-- TASK TO CARRY OUT --
Pictures aside, output each record exactly.

(Extracted records)

=== Begin Enclosure ===

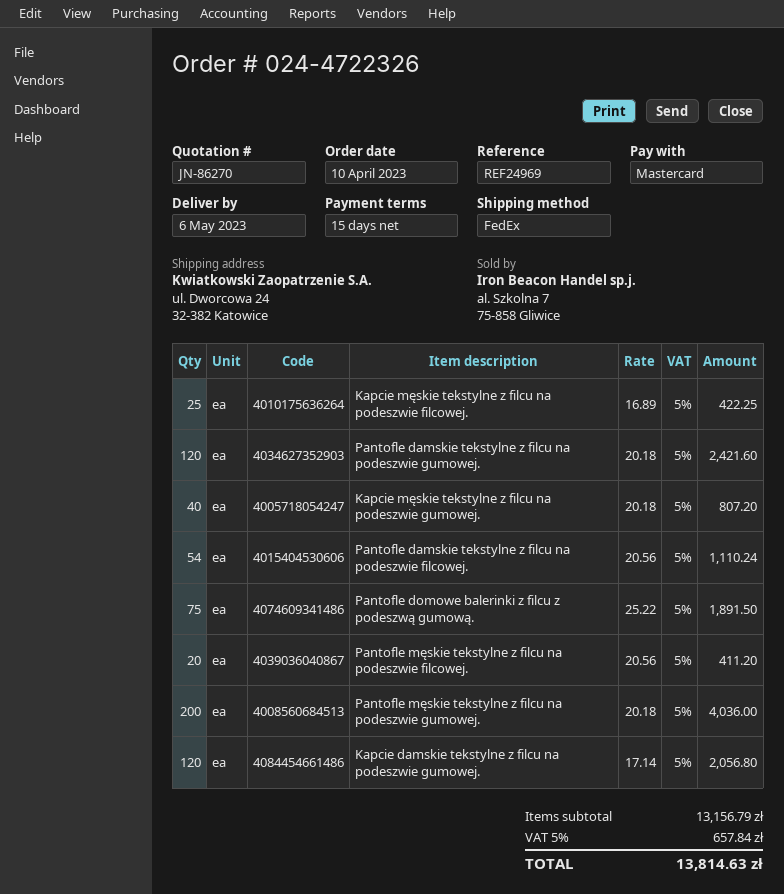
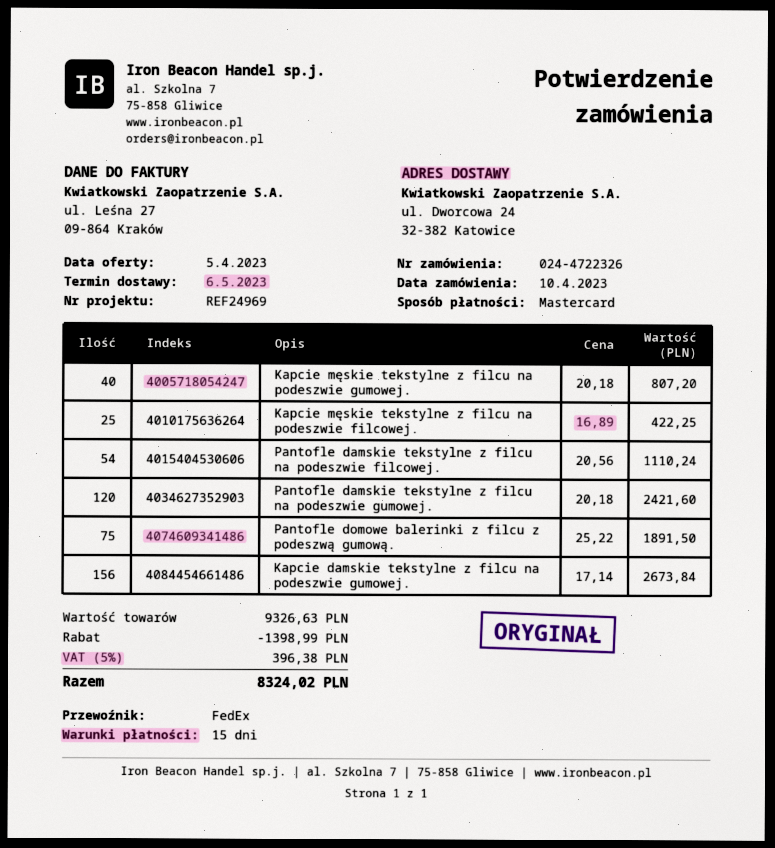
Pantofle męskie tekstylne z filcu na podeszwie filcowej.: 20 x 20.56 = 411.20 -> none
Pantofle męskie tekstylne z filcu na podeszwie gumowej.: 200 x 20.18 = 4036.00 -> none
Kapcie damskie tekstylne z filcu na podeszwie gumowej.: 120 x 17.14 = 2056.80 -> 156 x 17.14 = 2673.84
subtotal: 13156.79 -> 9326.63
discount: none -> 1398.99
tax: 5% = 657.84 -> 5% = 396.38
total: 13814.63 -> 8324.02

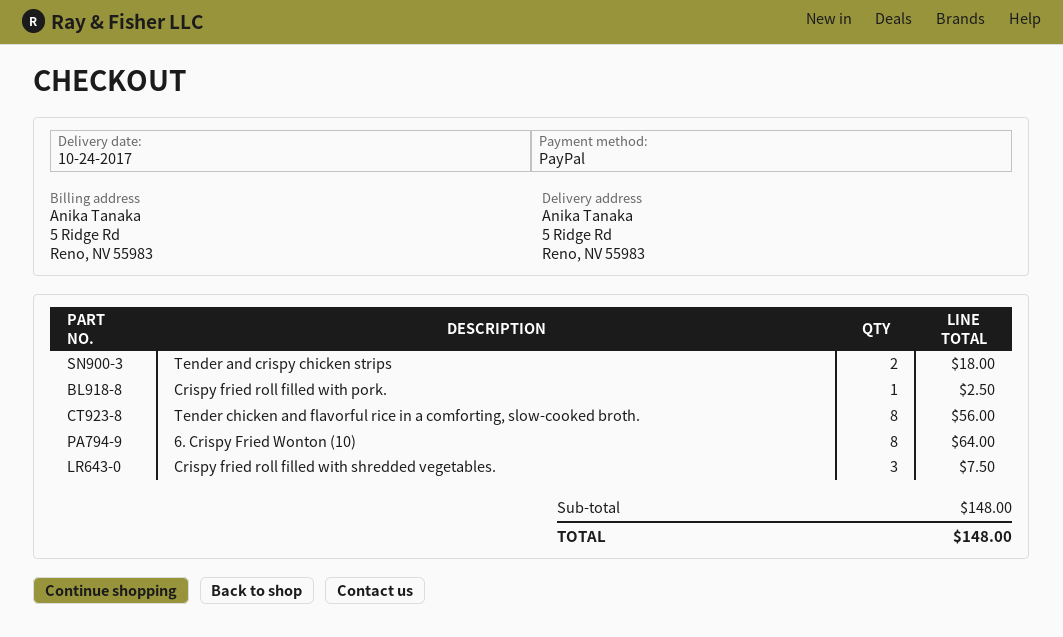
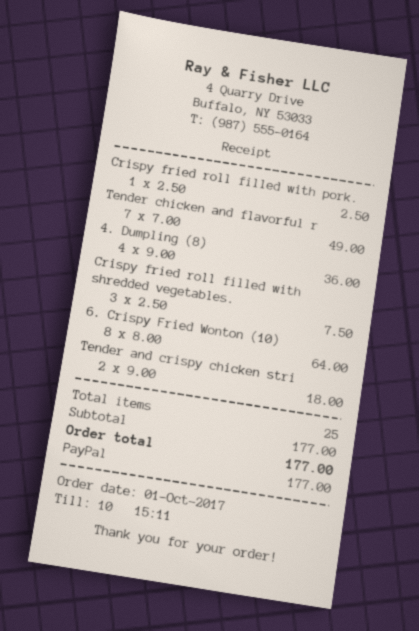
Tender chicken and flavorful rice in a comforting, slow-cooked broth.: 8 for 56.00 -> 7 for 49.00
4. Dumpling (8): none -> 4 for 36.00
subtotal: 148.00 -> 177.00
total: 148.00 -> 177.00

=== End Enclosure ===

-- WRITTEN SOLUTION --
Pantofle męskie tekstylne z filcu na podeszwie filcowej.: 20 x 20.56 = 411.20 -> none
Pantofle męskie tekstylne z filcu na podeszwie gumowej.: 200 x 20.18 = 4036.00 -> none
Kapcie damskie tekstylne z filcu na podeszwie gumowej.: 120 x 17.14 = 2056.80 -> 156 x 17.14 = 2673.84
subtotal: 13156.79 -> 9326.63
discount: none -> 1398.99
tax: 5% = 657.84 -> 5% = 396.38
total: 13814.63 -> 8324.02

Tender chicken and flavorful rice in a comforting, slow-cooked broth.: 8 for 56.00 -> 7 for 49.00
4. Dumpling (8): none -> 4 for 36.00
subtotal: 148.00 -> 177.00
total: 148.00 -> 177.00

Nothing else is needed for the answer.